[WHAT TO PRODUCE]
Determine how many lines in the material hold the string "Crayons", then reply with that number only.
START RECORDS
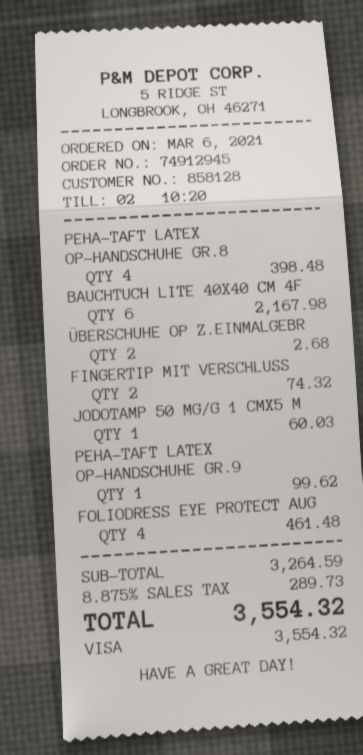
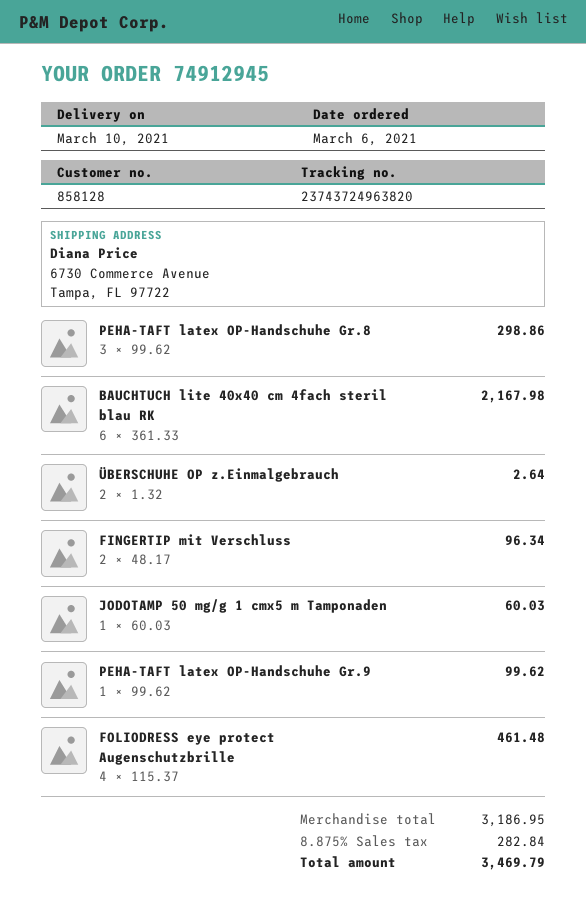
PEHA-TAFT LATEX OP-HANDSCHUHE GR.8: 4 for 398.48 -> 3 for 298.86
ÜBERSCHUHE OP Z.EINMALGEBR: 2 for 2.68 -> 2 for 2.64
FINGERTIP MIT VERSCHLUSS: 2 for 74.32 -> 2 for 96.34
subtotal: 3264.59 -> 3186.95
tax: 8.875% = 289.73 -> 8.875% = 282.84
total: 3554.32 -> 3469.79

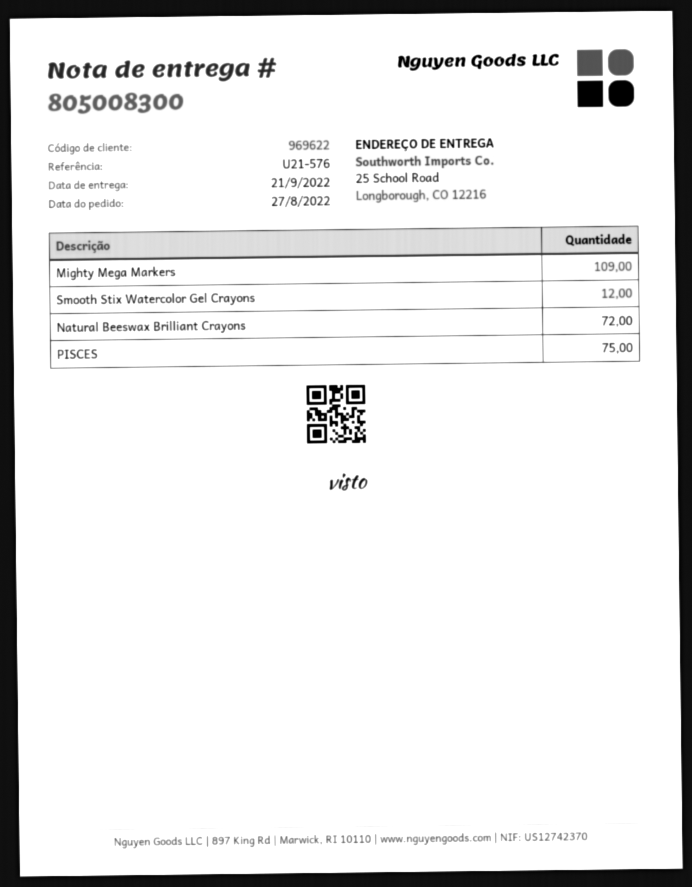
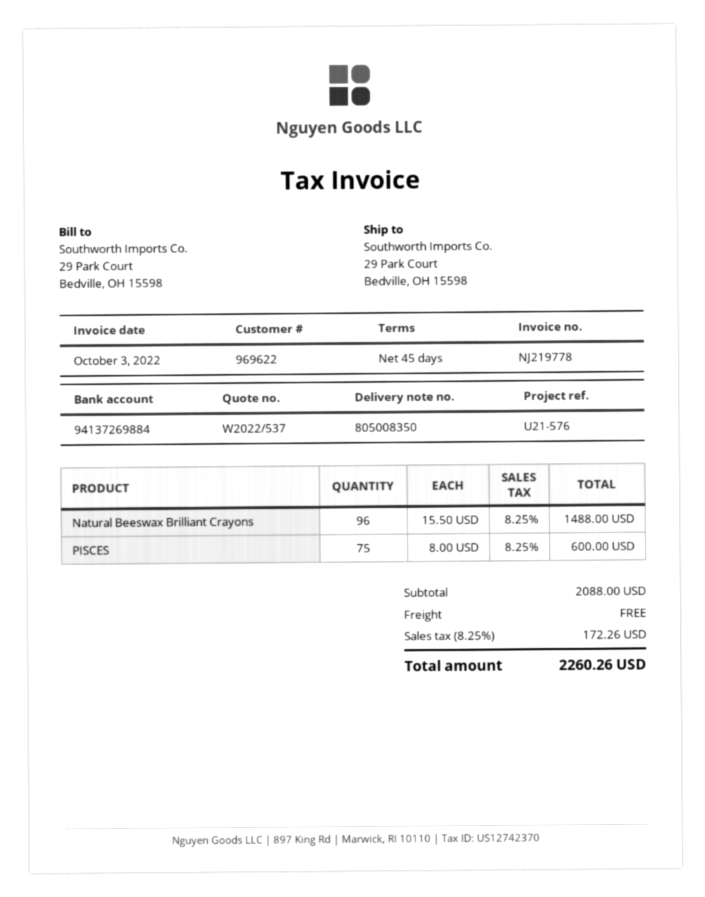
delivery note number: 805008300 -> 805008350
ship to: 25 School Road, Longborough, CO 12216 -> 29 Park Court, Bedville, OH 15598
Mighty Mega Markers: 109 -> none
Smooth Stix Watercolor Gel Crayons: 12 -> none
Natural Beeswax Brilliant Crayons: 72 -> 96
END RECORDS
[EXERCISE RESULT]
2